Pimco Sees Munis as Haven From Bond-Market Pain as Fed Hikes.

Pacific Investment Management Co. expects municipal debt to offer a bond-market haven from rising interest rates, a view that’s already bearing out amid an ugly start to the year for fixed income.

Ten-year Treasury yields climbed on Thursday to the highest since April 2021 as traders bet the Federal Reserve will hike its benchmark rate as soon as March to restrain inflation. U.S. government debt has lost 1.3% this week, on track for its worst stretch since 2020, while munis have only dropped 0.2%, Bloomberg index data show.

The municipal market has a history of outperforming during periods when the Fed hikes rates, according to David Hammer, head of municipal-bond portfolio management for the firm, which oversees more than $76 billion in state and local-government debt. That’s because as yields rise, the tax-free interest that munis pay makes them more attractive, he said in an interview.

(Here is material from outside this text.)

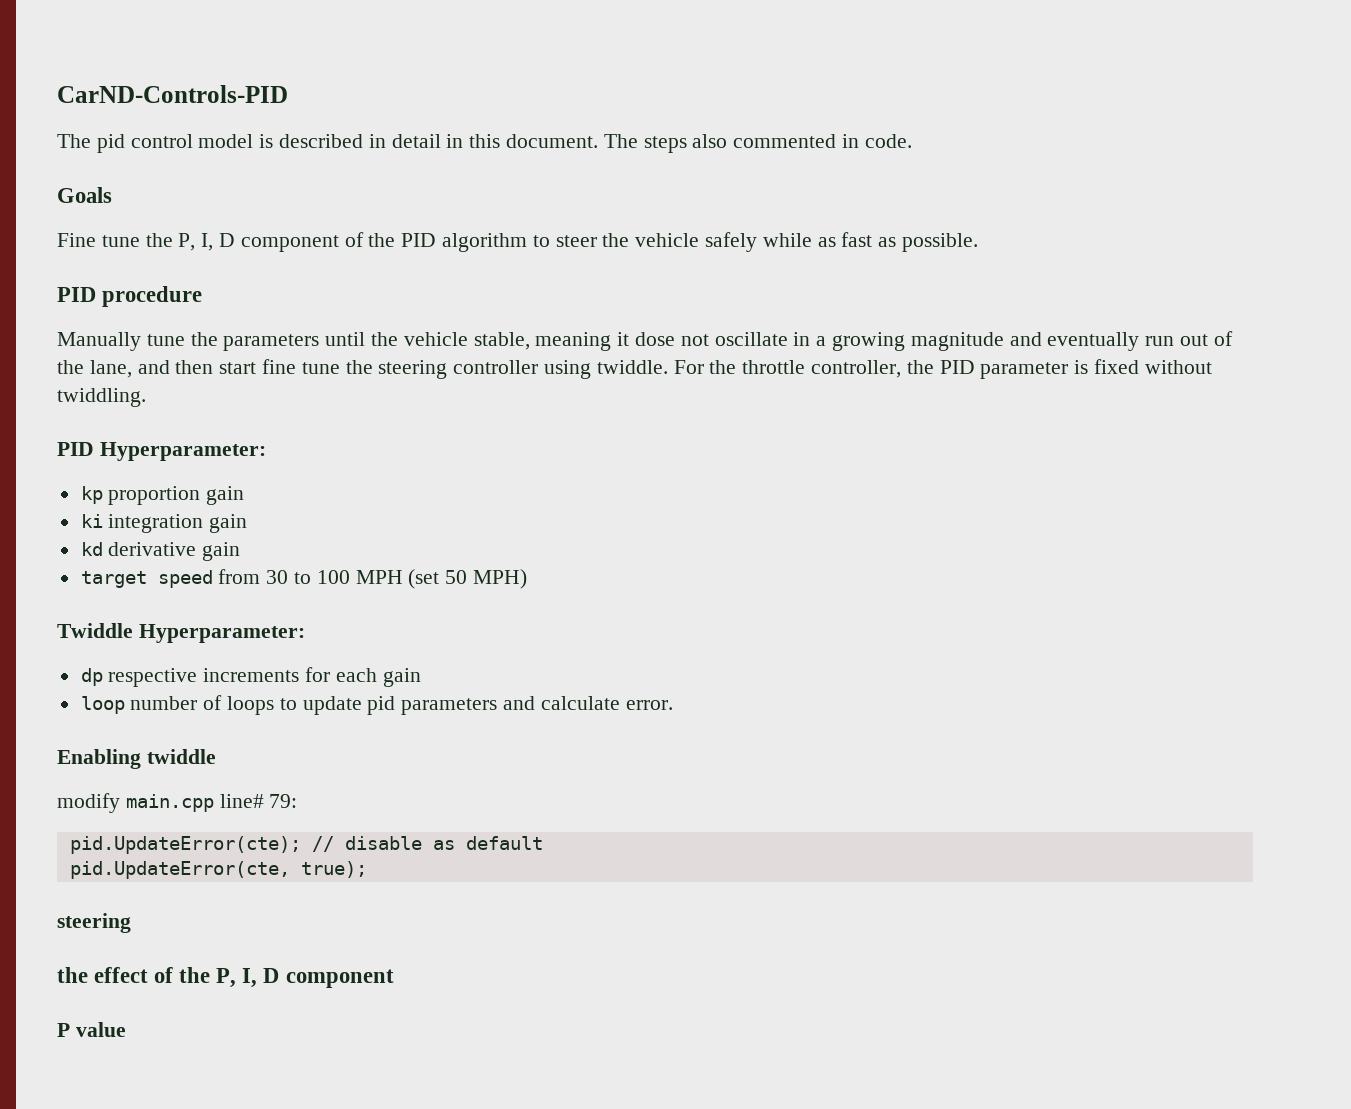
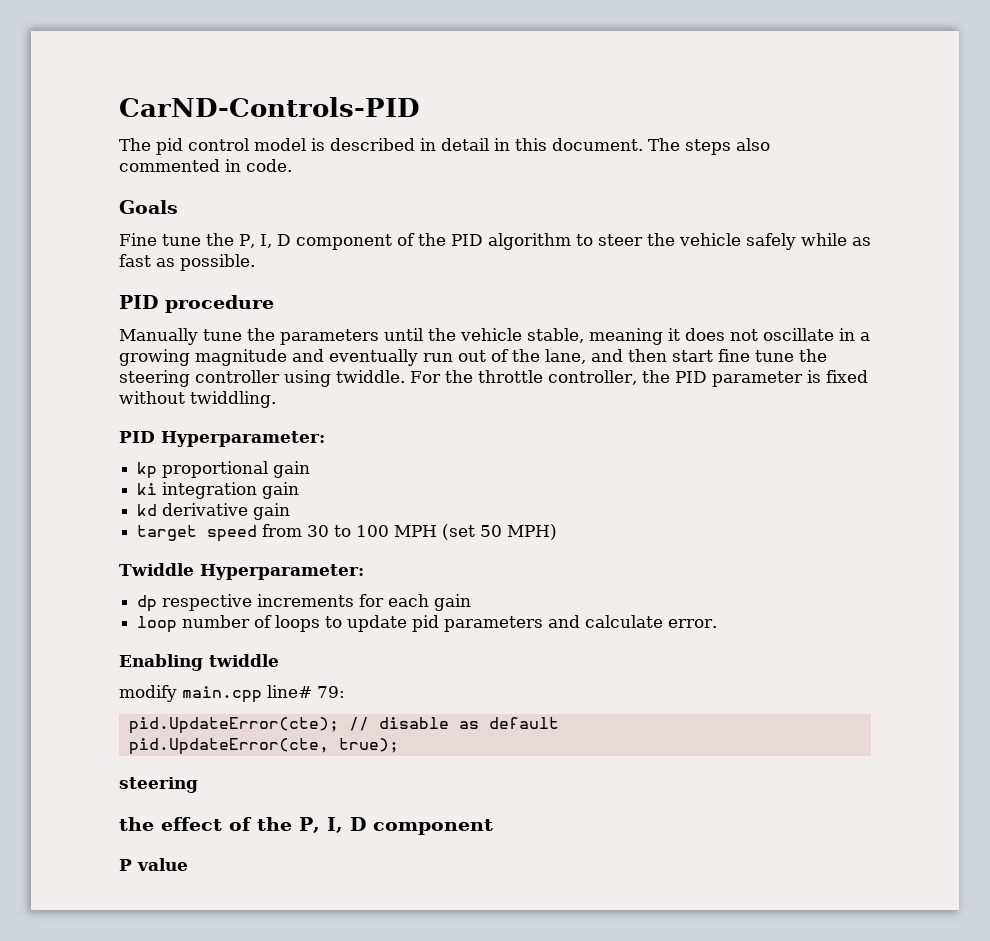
- Manually tune the parameters until the vehicle stable, meaning it dose not oscillate in a growing magnitude and eventually run out of the lane, and then start fine tune the steering controller using twiddle.
+ Manually tune the parameters until the vehicle stable, meaning it does not oscillate in a growing magnitude and eventually run out of the lane, and then start fine tune the steering controller using twiddle.
- kp proportion gain
+ kp proportional gain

“It’s this dynamic that historically has caused tax-exempt muni spreads to tighten relative to other taxable fixed-income investments as rates rise,” he said. “The muni market has a long history of outperforming as interest rates rise.”

It’s a track record that will likely be put to the test in 2022. At their December meeting, Fed officials were anticipating three quarter-point hikes in 2022. The bond market got a jolt Wednesday after the minutes from that gathering showed policy makers considering earlier and faster rate increases than previously expected.

During the last Fed tightening cycle, which began in December 2015 and lasted until December 2018, investment-grade municipals returned over 7%, while U.S. Treasuries earned about 4%, Hammer said.

The muni market showed its haven potential in 2021, attracting a flood of cash and beating the rest of the bond market, thanks in part to demand fueled by debate over federal tax hikes.

Junk’s Appeal

For Hammer, junk-rated munis have also outperformed when rates rise. That segment of the muni market is benefiting from improving credit conditions for issuers, which has kept defaults low. It also offers elevated yields compared to high-yield corporate bonds after accounting for taxes, he said.

“High-yield munis still look attractive,” Hammer said. “We see this as a defensive position if the economy was to disappoint.”

Hammer favors structures like floating-rate notes, a type of short-term debt with a coupon that is benchmarked off short-term indexes like the SIFMA Municipal Swap index.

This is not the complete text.